Literature tends to deal with human experience in a radical and subversive way. The student of literature is invited to lay aside prejudices and preconceptions in understanding the meaning conveyed.
Unfortunately schools, as the bastion of conventional values and perspectives, are ill-suited to encouraging the student in this task. Instead schools tend to undermine understanding and discourage critical thinking through a conservative, majority-rules approach to interpreting a text - the ignorant leading the blind. Nevertheless a few students do manage to see anyway.
Is literature education worth it for the few?
I agree that the institution of schools are inherently conservative. As institutions, could they be otherwise? Indeed, is not the very notion that we should look toward an institution to promote a challenge to conventions somewhat absurd? Of course, part of what should be taught in school is the ability to think critically which will allow the individual; to develop his or her own understandings... even to question conventional wisdom or entrenched thinking. The problem, I believe, does not lie so much with teachers, but rather with the administration. Administrators in general seem to be a rather conservative lot and have little concept of the worth of art or culture beyond its value in financial terms... or as a means of promoting that which is truly important: literacy skills, math skills... the things which show up on standardized proficiency tests. It never dawns on them that music may have worth beyond its link with mathematics, or that visual art may have a value beyond a means of further illuminating history or geometry or other practical fields of study.

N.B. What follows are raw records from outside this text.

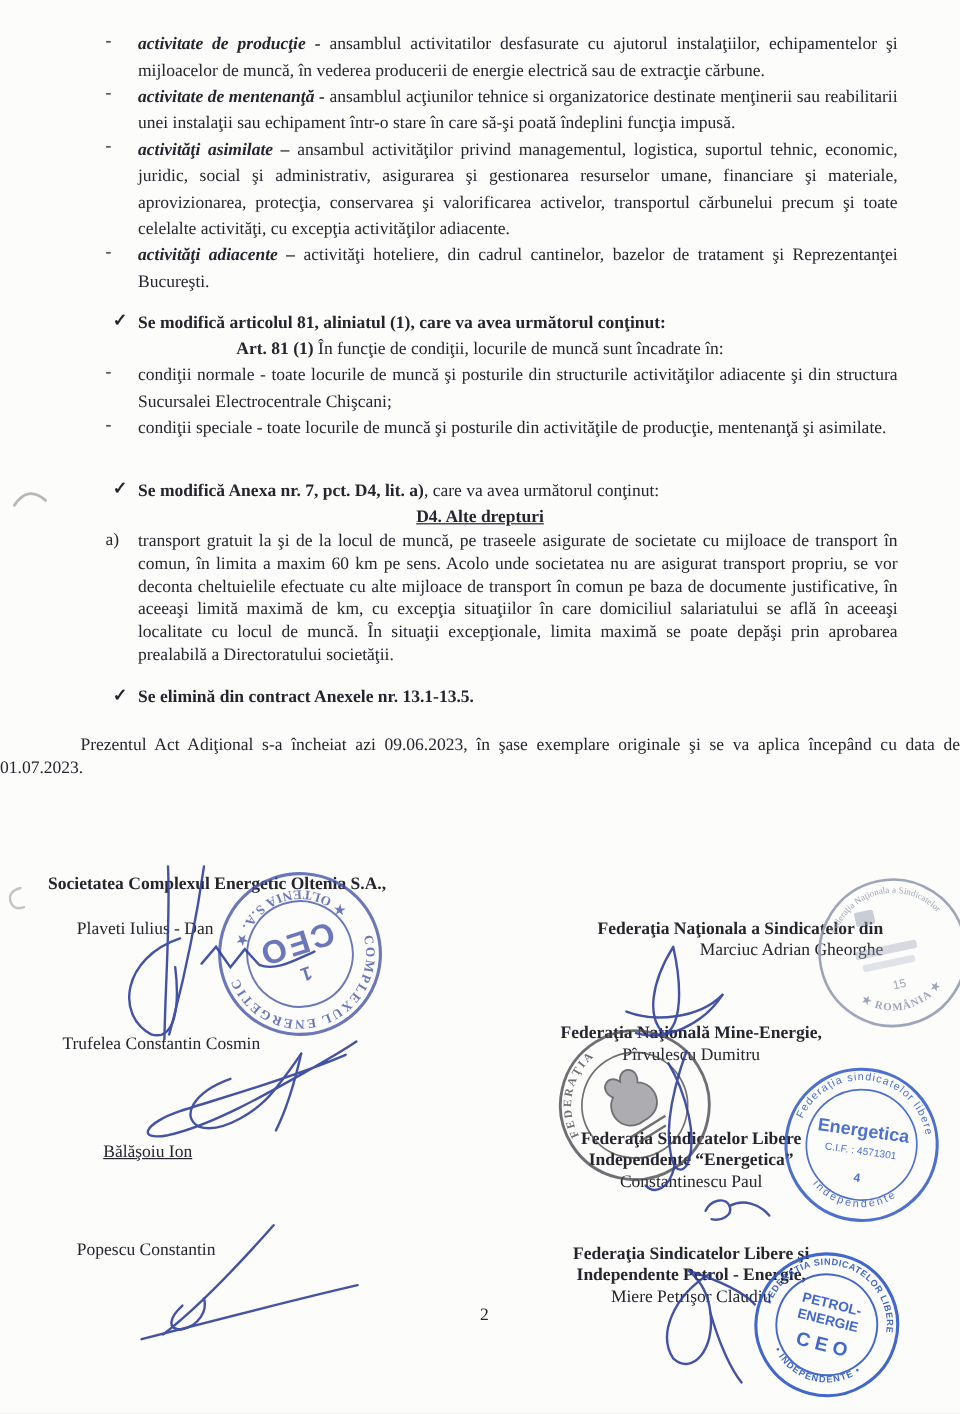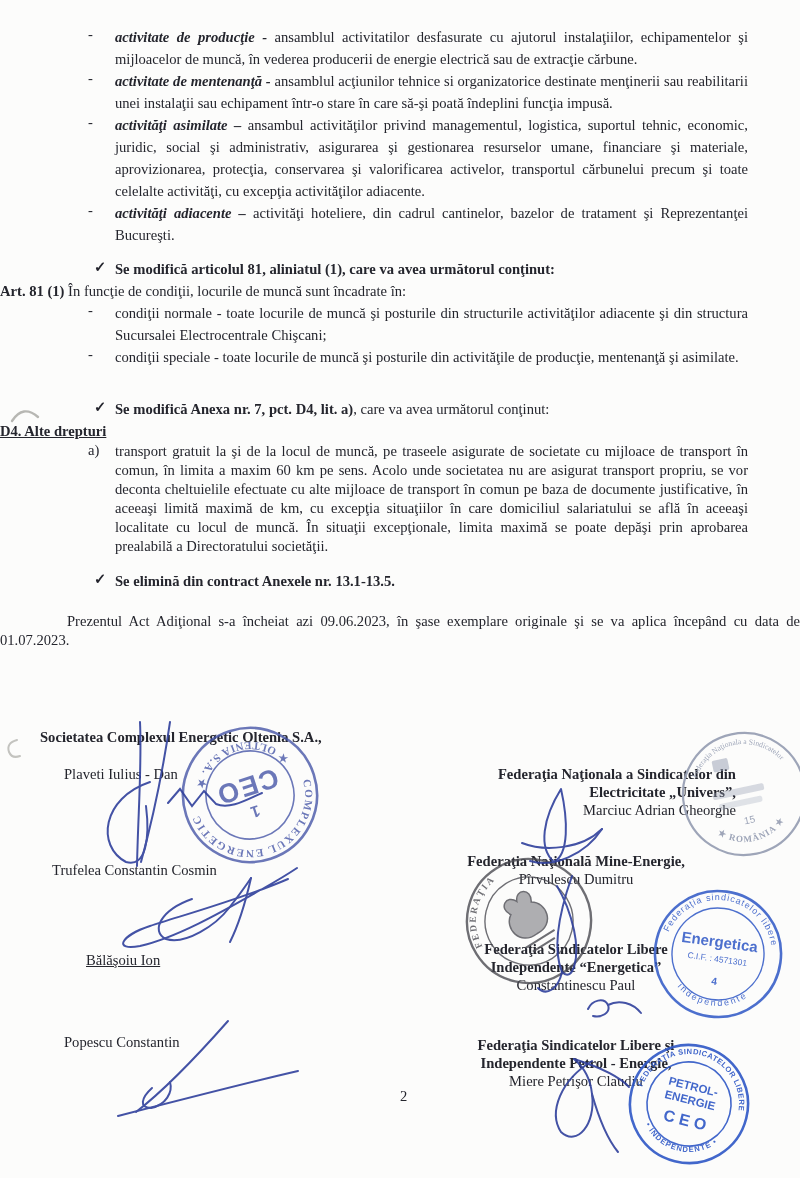--- a/index.html
+++ b/index.html
@@ -16,7 +16,7 @@
   .chkrow{display:flex; margin:0 52px 0 94px;}
   .chkrow .mk{flex:none; width:21px; font-weight:bold;}
   .chkrow .tx{flex:1; line-height:22px;}
-  .plain{margin:0 52px 0 115px; line-height:22px;}
+  .plain{margin:0 52px 0 115px; line-height:22px;text-align:center;}
   .dense .tx{line-height:19px;}
   b,.b{font-weight:bold;}
   .bi{font-weight:bold; font-style:italic;}

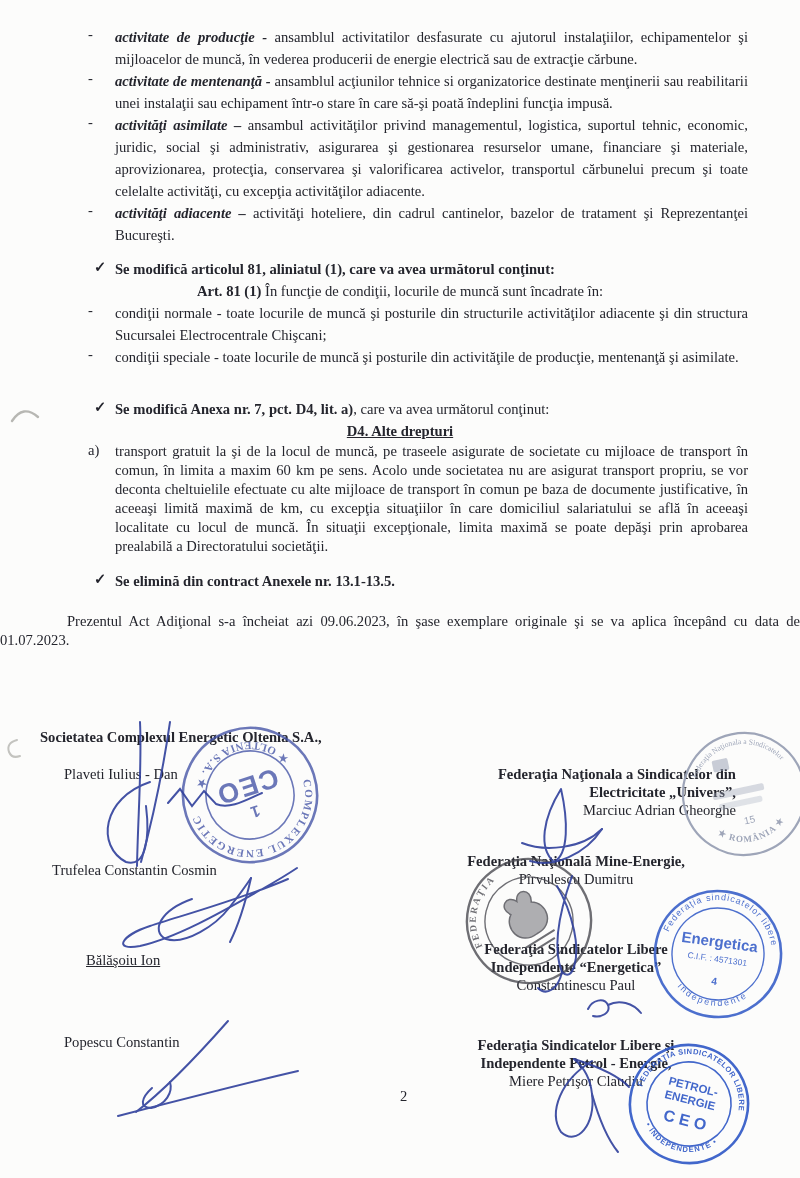--- a/index.html
+++ b/index.html
@@ -109,7 +109,6 @@
 
   <div class="org" style="top:765px;text-align:right;">
     <div>Federaţia Naţionala a Sindicatelor din</div>
-    <div>Electricitate „Univers”,</div>
     <div class="signer">Marciuc Adrian Gheorghe</div>
   </div>
   <div class="org" style="top:852px;">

For quite some time, the arts have been employed as a means of conveying certain conventional moral or ethical ideas. I remember the continual push to recognize the moral or the message that the writer or artist sought to convey... and I agree with you that there is often this notion that only the interpretation agreed upon by the teacher and the majority holds any value. The possibility that Shakespeare challenges traditional notions of the clear separation of "good" and "evil" and the eventual triumph of "good" is not something likely to be popular with educational leaders. It wasn't even popular with Tolstoy. Can we really expect that the institution of education will embrace the questionable ideas put forth by Blake, Shelley, Emerson, etc...? Are we really surprised that not only the Beats or radical thinkers such as Sartre and Nietzsche represent a threat to traditional/conventional values... but that Baudelaire, Rimbaud, Goethe, Shakespeare, even Dante do as well? Can we really be surprised at the efforts of school leaders to clean up the arts when we consider that a vast portion of the whole of art deals with such issues as sex and violence? Its no surprise that so many young readers flock to certain writers such as Rimbaud and the Beats and Dostoevsky when so many of the great writers of the past have been sanitized and painted in the most boring manner. One of the greatest joys, I think, is rediscovering great literature for oneself... but unfortunately the lock-step mode of teaching it can turn a great many potential readers from ever wishing to explore it on their own.